Réseau pour réseau, la Mairie de Paris semble manifestement préférer pédaler avec «Velib» que naviguer avec internet… Elle est en tous cas plus à l’écoute du groupe Decaux (Velib) qu’aux petites structures comme paris-art.com qui, depuis huit ans, se consacre à la production culturellement stratégique de contenus sur internet.

Le budget annuel du CentQuatre est (légitimement) de 11 millions d’euros, dont 8 à la charge de la Ville de Paris. Quel budget annuel la Ville consacre-t-elle à la production de contenus numériques sur internet? Quelle est en la matière sa politique?
Quant à la Région Ile-de-France, elle soutient avec raison l’édition, mais seulement l’édition sur papier, non pas l’édition sur internet… Elle aide, avec raison encore, les artistes à produire des œuvres, mais pas à les diffuser en réseau, etc.

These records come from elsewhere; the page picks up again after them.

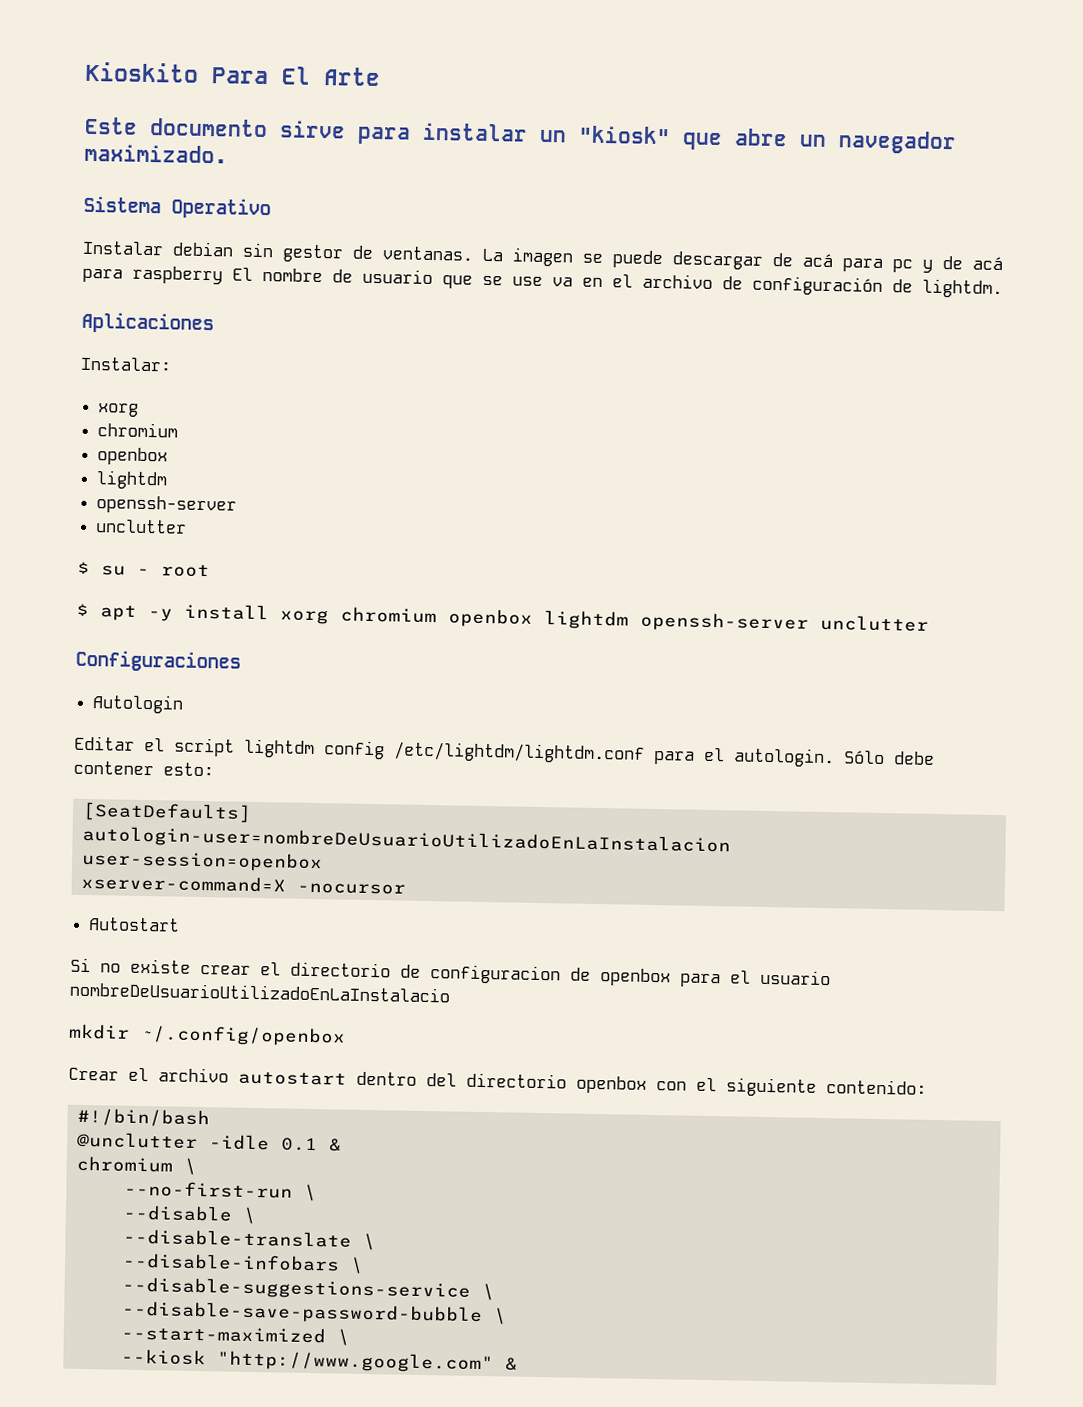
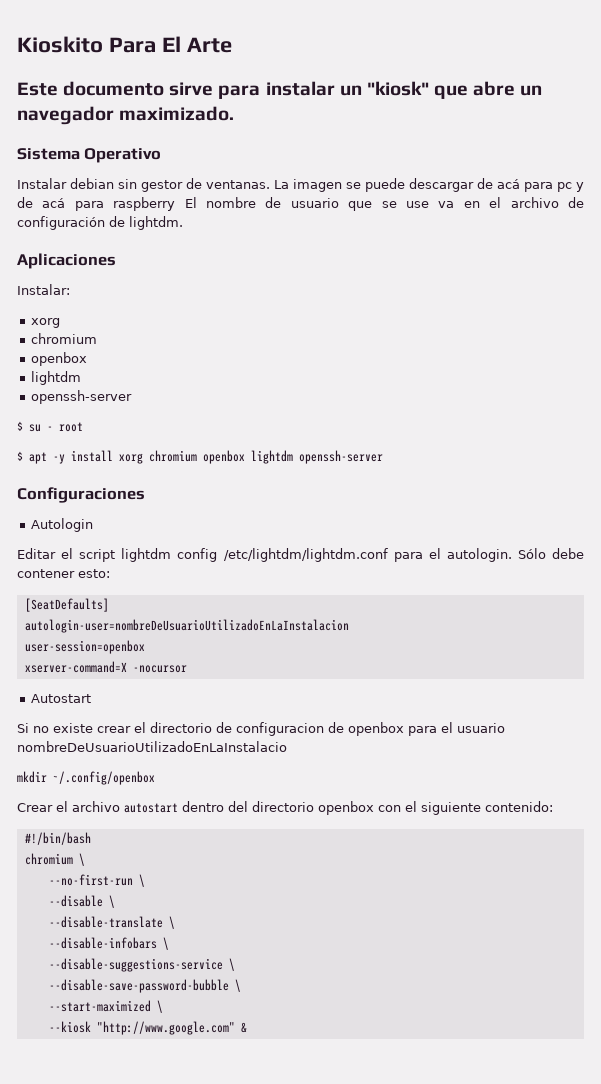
[95,519,188,534] // unclutter -> (132, 397) none
[820,614,929,632] unclutter -> (383, 457) none
[76,1131,342,1152] // @unclutter -idle 0.1 & -> (91, 838) none

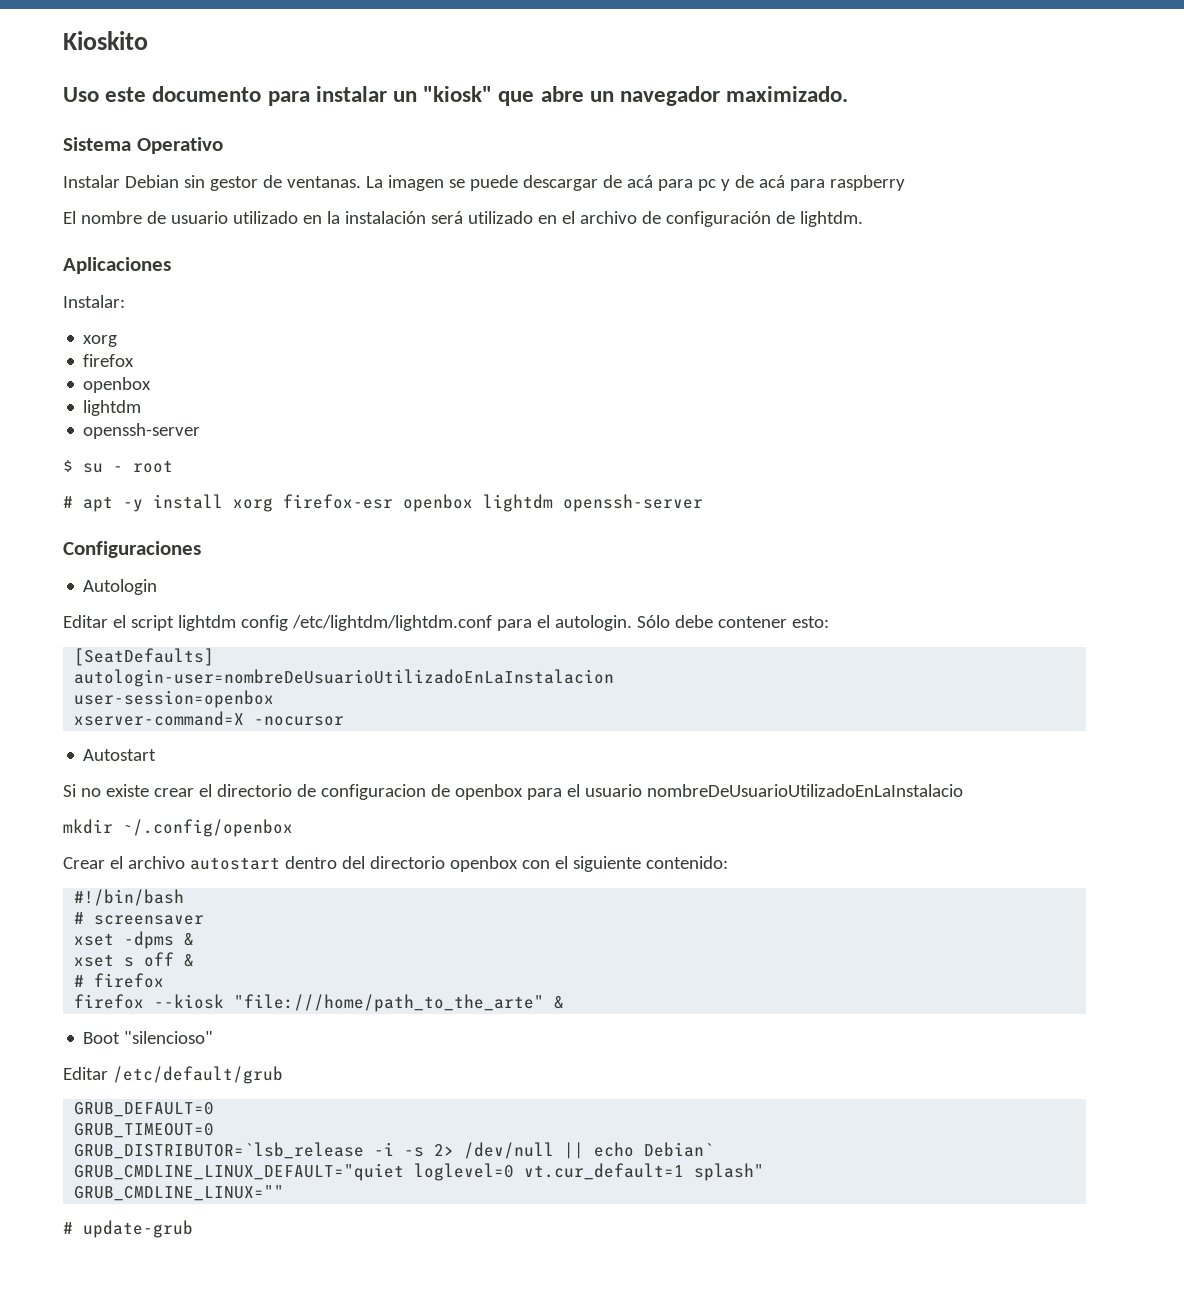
[108,36,232,53] [17,81,214,96] Para El Arte // Este documento sirve -> [63,86,262,102] // Uso este documento
[70,178,114,189] debian -> [124,175,179,188] Debian
(176, 204) none -> (905, 183) //
[348,201,455,211] que se use va -> [232,211,533,224] utilizado en la instalación será utilizado
[30,333,97,344] chromium -> [83,354,135,367] firefox
[17,451,23,461] $ -> [63,496,73,508] #
[149,450,197,462] chromium -> [283,494,393,509] firefox-esr
[24,853,85,866] [48,874,145,887] [48,895,115,908] [48,916,175,929] [48,937,169,950] [48,958,235,972] [48,979,241,993] [48,1000,163,1013] [48,1021,247,1035] chromium \ // --no-first-run \ // --disable \ // --disable-translate \ // --disable-infobars \ // --disable-suggestions-service \ // --disable-save-password-bubble \ // --start-maximized \ // --kiosk "http://www.google.com" & -> [74,912,205,925] [74,931,195,949] [74,952,195,967] [74,973,165,988] [74,994,565,1012] [83,1031,214,1044] [63,1066,283,1084] [74,1102,215,1117] [74,1123,215,1138] [74,1142,715,1159] [74,1163,765,1181] [74,1185,285,1201] [63,1220,193,1238] # screensaver // xset -dpms & // xset s off & // # firefox // firefox --kiosk "file:///home/path_to_the_arte" & // Boot "silencioso" // Editar /etc/default/grub // GRUB_DEFAULT=0 // GRUB_TIMEOUT=0 // GRUB_DISTRIBUTOR=`lsb_release -i -s 2> /dev/null || echo Debian` // GRUB_CMDLINE_LINUX_DEFAULT="quiet loglevel=0 vt.cur_default=1 splash" // GRUB_CMDLINE_LINUX="" // # update-grub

La force des habitudes fait toujours basculer les décisions du côté du tangible et du palpable. On construit ou réhabilite des bâtiments (La Gaîté lyrique, Le CentQuatre, etc.) qui pèsent sur les budgets de tout leur poids de matière. On fait dans le dur, le monumental, l’imposant, le fixe et le local, mais en négligeant ce qui est en train d’advenir, ce qui est déjà là, actif et ancré dans tous les pores de la société: le soft, l’immatériel, le labile, le flux, et le global — sur lesquels on a laissé l’hégémonie à d’autres, notamment aux Etats-Unis.

Le Parti socialiste serait, paraît-il, en train de réfléchir aux façons de relever le «défi numérique»: suppression de la loi Hadopi, soutien à l’industrie des réseaux, combat contre la fracture numérique, etc. Parfait! Mais toujours rien, semble-t-il, pour soutenir la production de contenus numériques. Faut-il réitérer avec internet les erreurs commises jadis avec la télévision? Et laisser le réseau devenir un désert de contenu, de pensée, de culture, offert à l’avidité des marchands de pacotilles, à la dictature de l’insignifiance, et à l’hégémonie américaine?

Au moment où la civilisation bascule irrémédiablement dans le numérique, il ne s’agit plus seulement de «contribuer au renouvellement des idées de la gauche», comme le propose Martine Aubry; il ne s’agit pas plus de vaguement «changer de civilisation»; il devrait plutôt s’agir d’entrer de plain pied dans la civilisation numérique qui est aujourd’hui ce que la civilisation industrielle a été au milieu du XIXe siècle.
Qu’on l’adopte, l’adapte, la combatte ou la contourne; qu’on veuille (avec raison) la transformer et l’humaniser, on n’y échappe pas: elle s’impose, irrémédiablement, et a déjà redéfini de fond en comble nos façons de faire, de voir, d’entendre, de dire, de penser, et de créer…

Infiniment flexible et expansive, la culture numérique déborde l’art, les choses, les formes et les frontières pour s’immiscer si profondément dans nos vies, et opérer une rupture si nette dans la culture, que l’on peine à comprendre qu’un grand parti, dont la lucidité serait si utile au pays, envisage le présent et l’avenir sans la voir ni la nommer.

André Rouillé

Consulter
— Martine Aubry avec 50 chercheurs et citoyens, Pour changer de civilisation, Odile Jacob, Paris, 2011. 450 p.